*DIRECTIONS FOR THIS TASK*
Please make an exact transcription of the records, keeping the pictures out of it.

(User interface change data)
+--

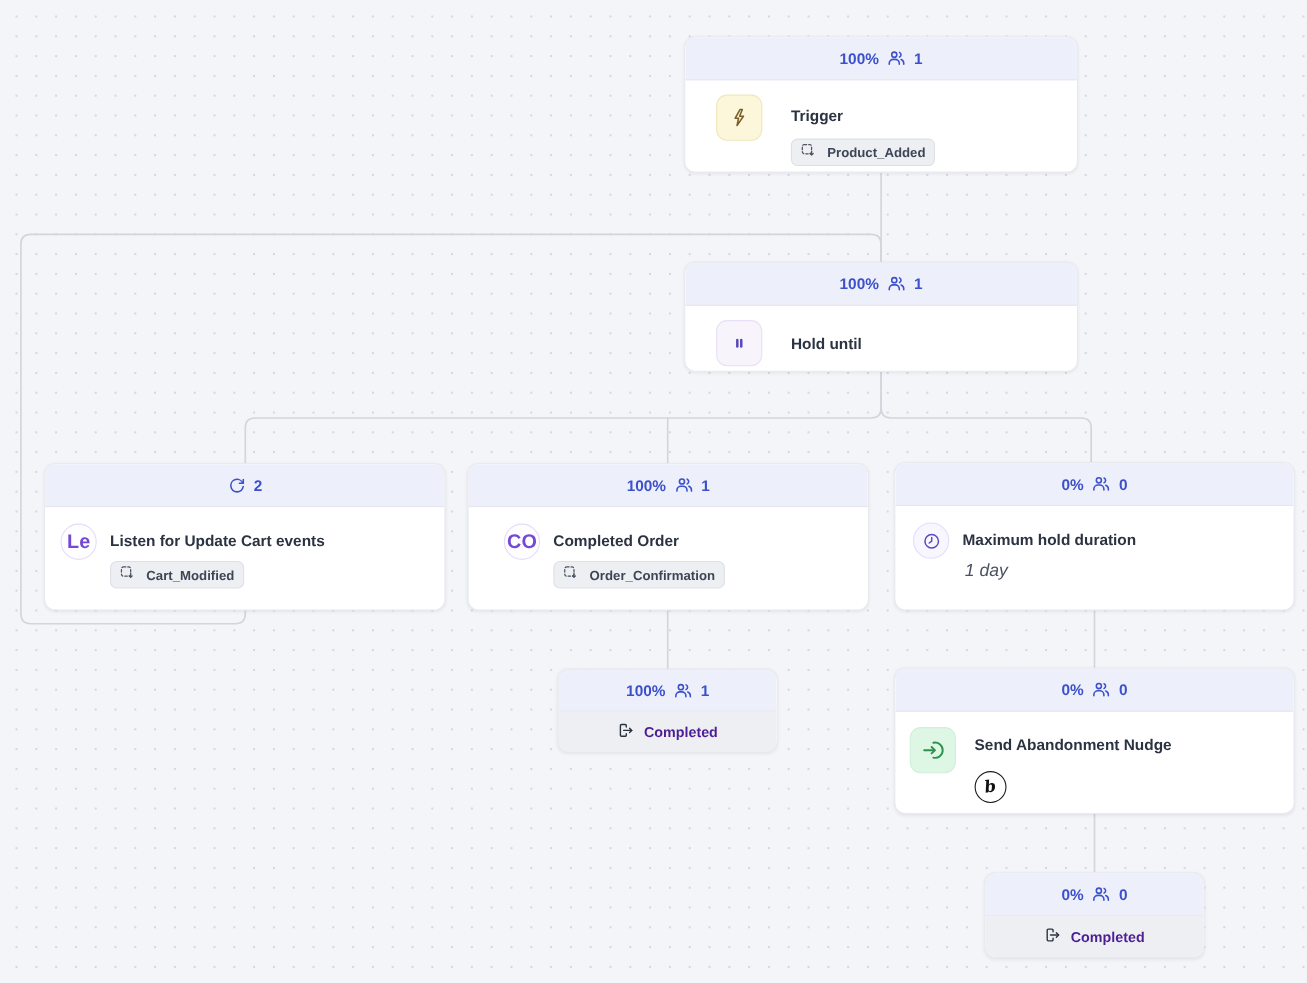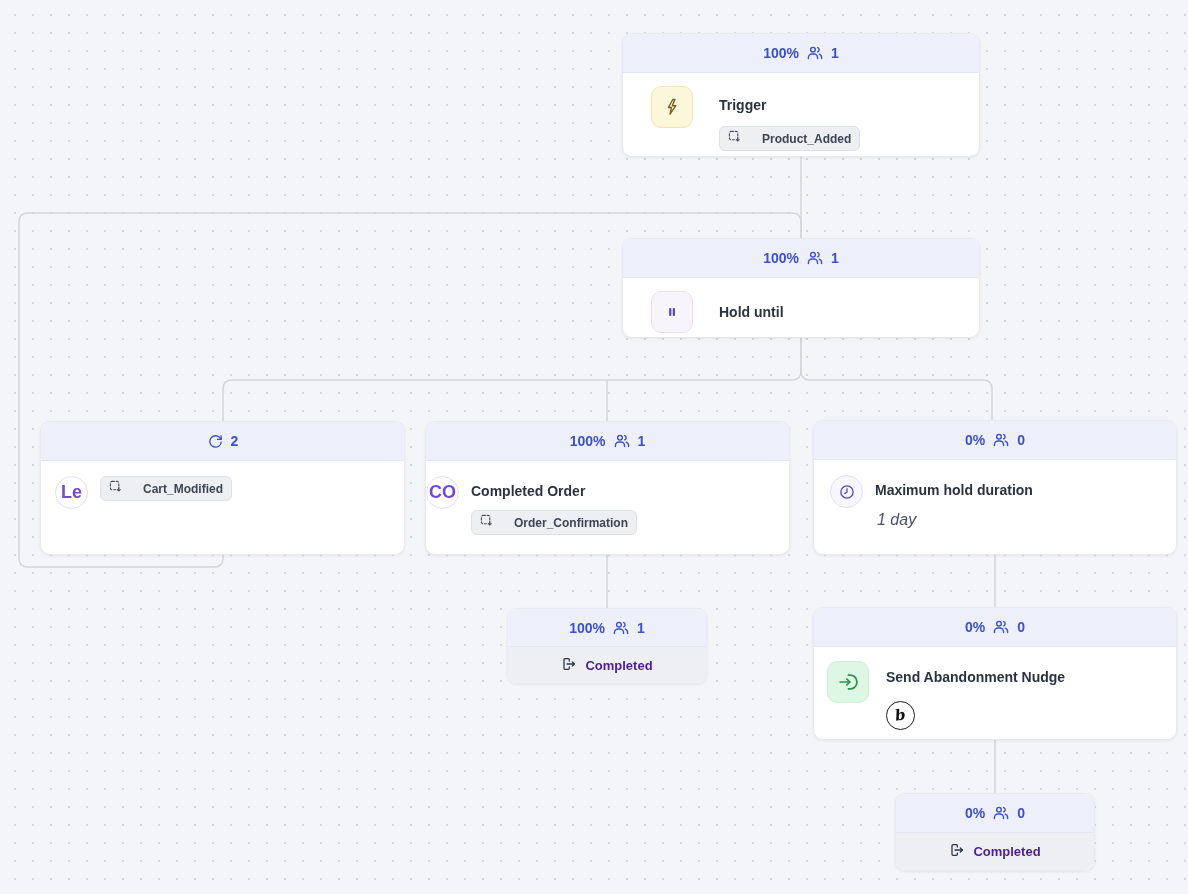"Product_Added" .badge { gap: 20px -> 10px }
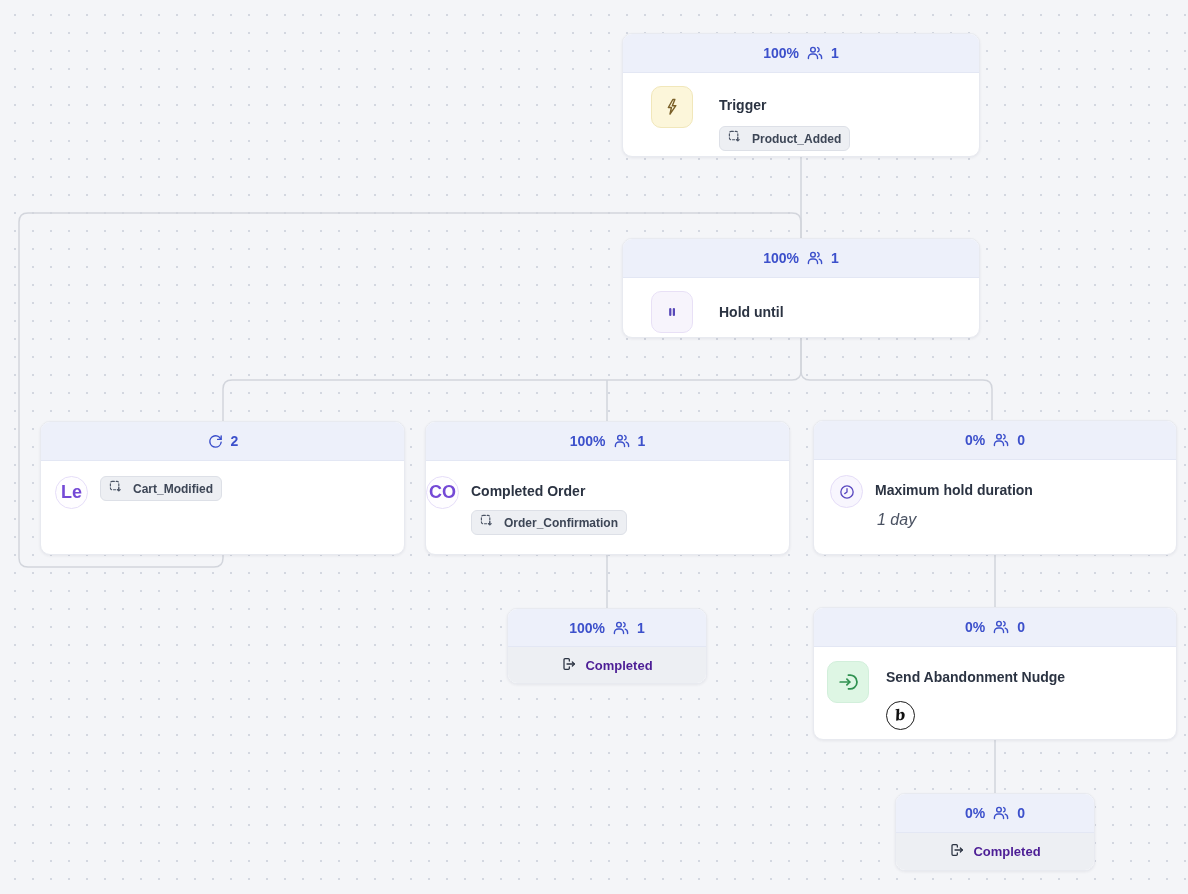"Listen for Update Cart events" div.title { html: none -> <div>Listen for Update Cart events</div> }
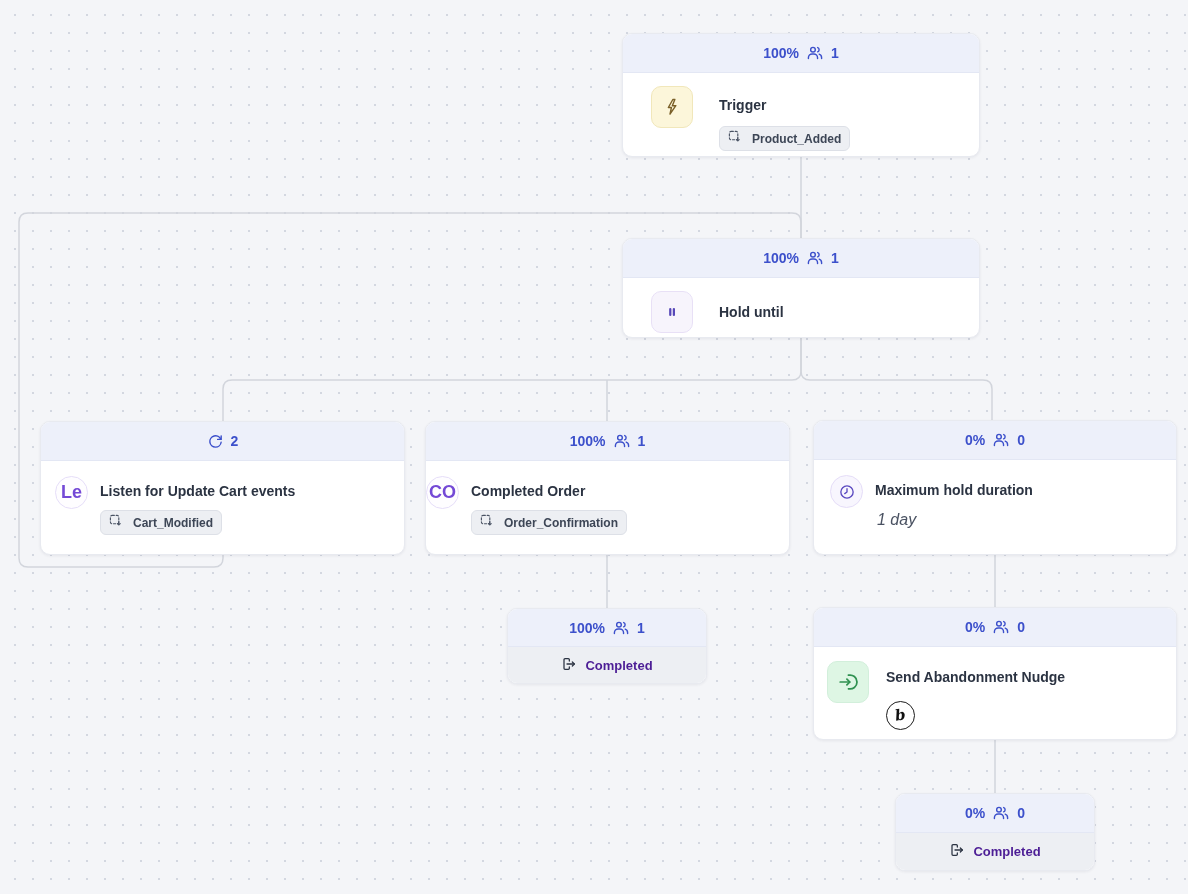"CO" div.node-body { padding-left: 0 -> 32px }
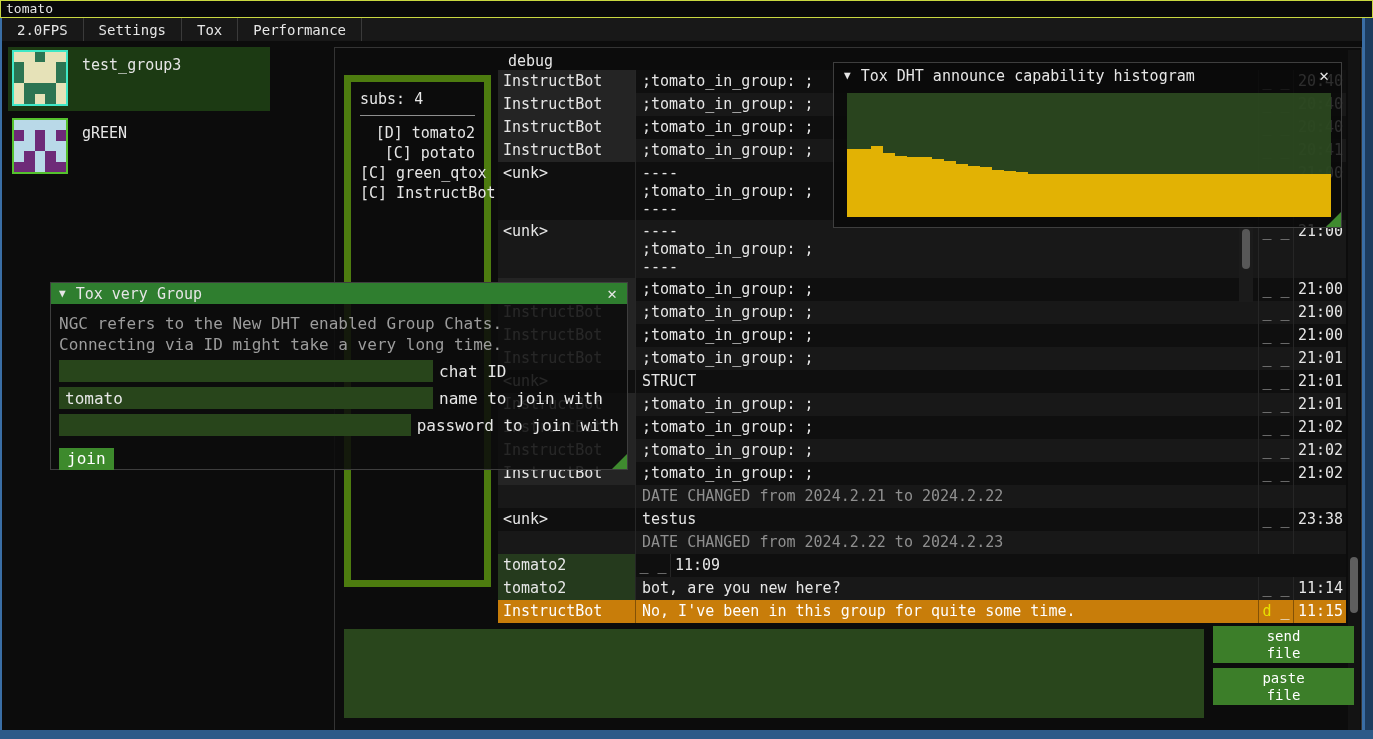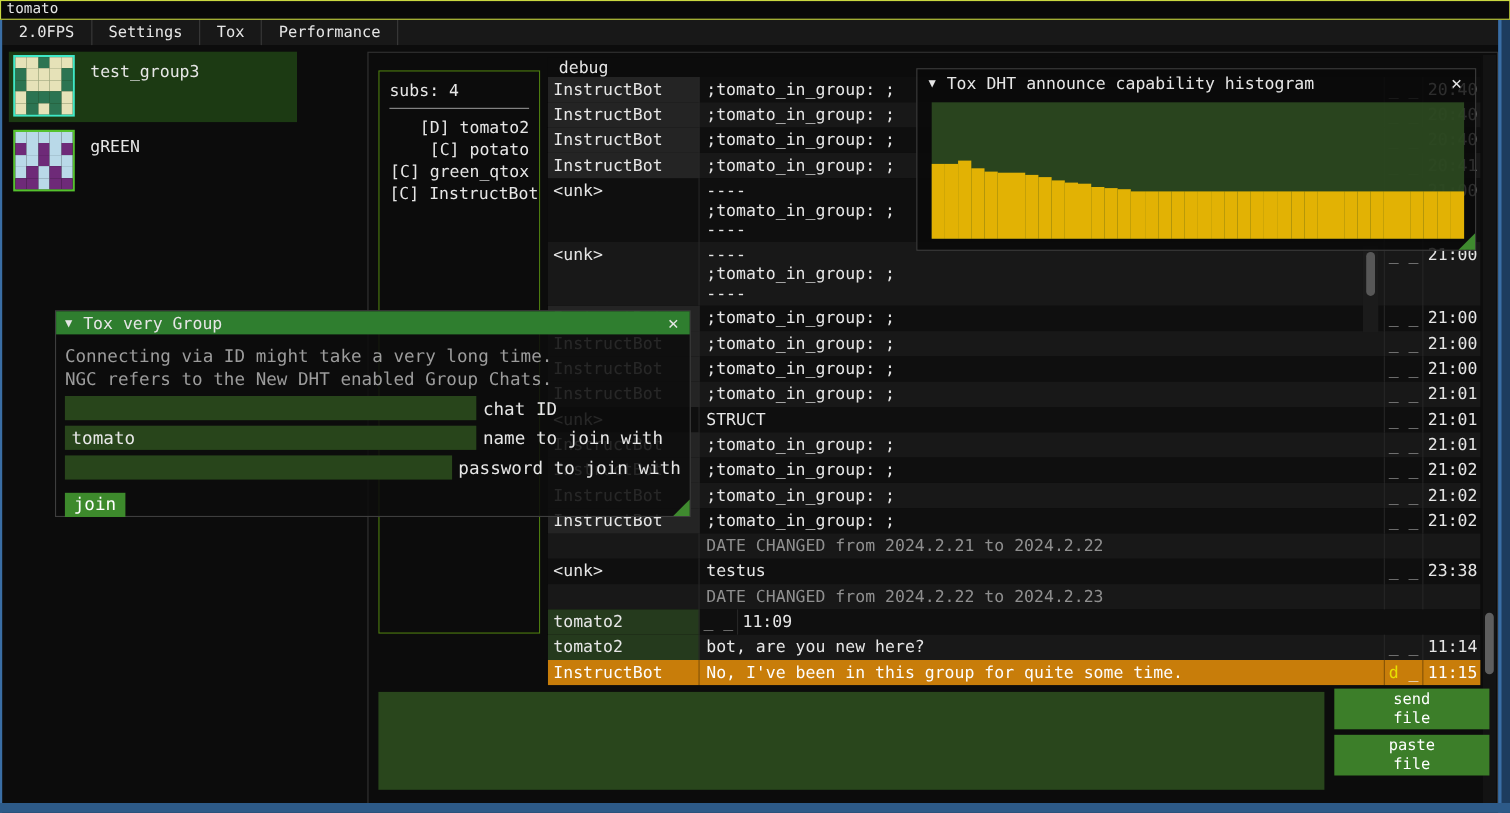"subs: 4" .subs-panel { border: 1px solid #4d7c0f -> 7px solid #4d7c0f; top: 16px -> 27px }
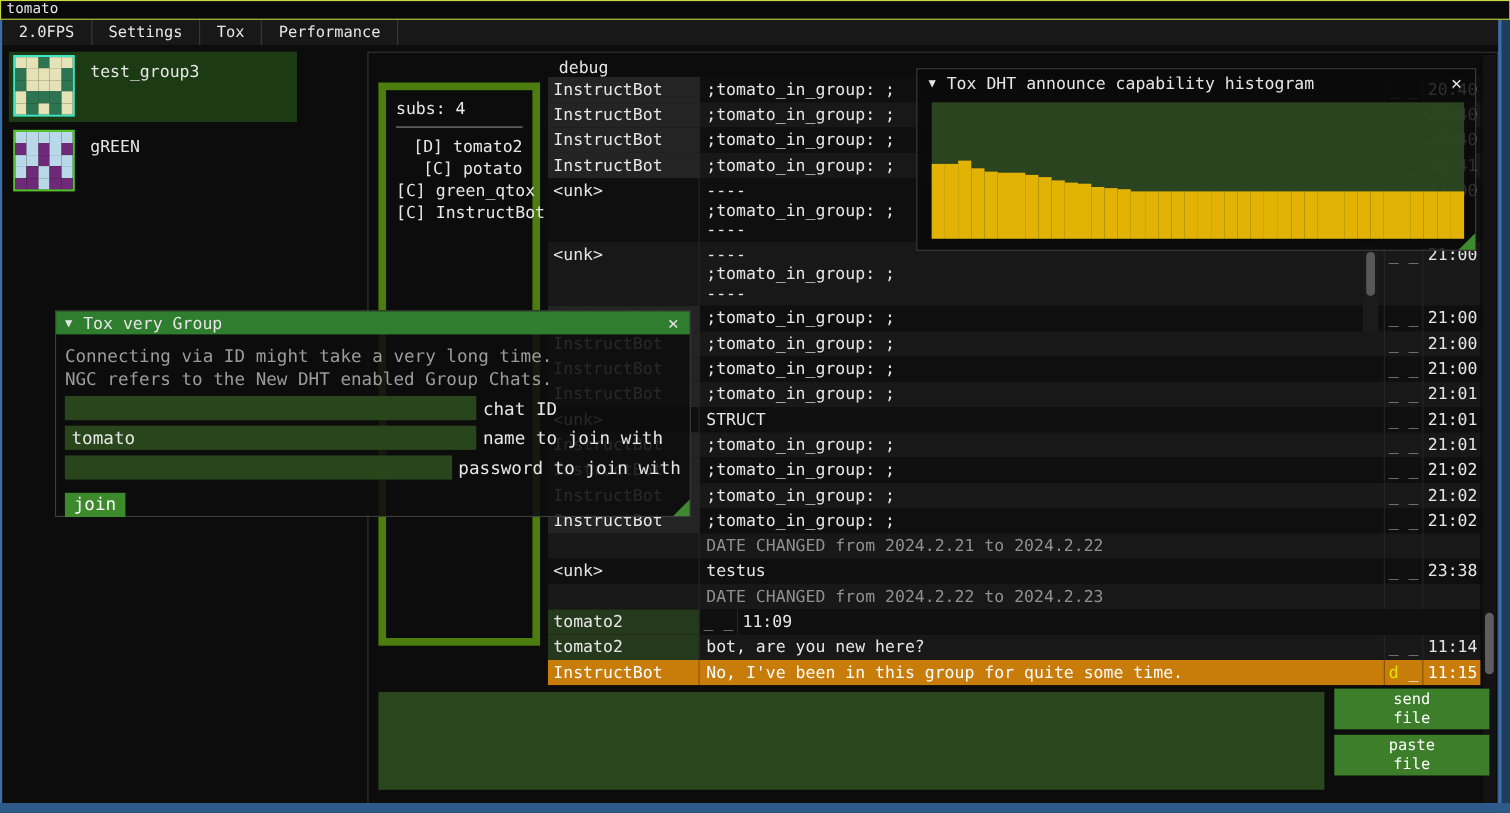"Connecting via ID might take" div.join-desc { order: before "NGC refers to the New" -> after "NGC refers to the New" }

+--

*REPLY*
"Product_Added" .badge { gap: 20px -> 10px }
"Listen for Update Cart events" div.title { html: none -> <div>Listen for Update Cart events</div> }
"CO" div.node-body { padding-left: 0 -> 32px }
"subs: 4" .subs-panel { border: 1px solid #4d7c0f -> 7px solid #4d7c0f; top: 16px -> 27px }
"Connecting via ID might take" div.join-desc { order: before "NGC refers to the New" -> after "NGC refers to the New" }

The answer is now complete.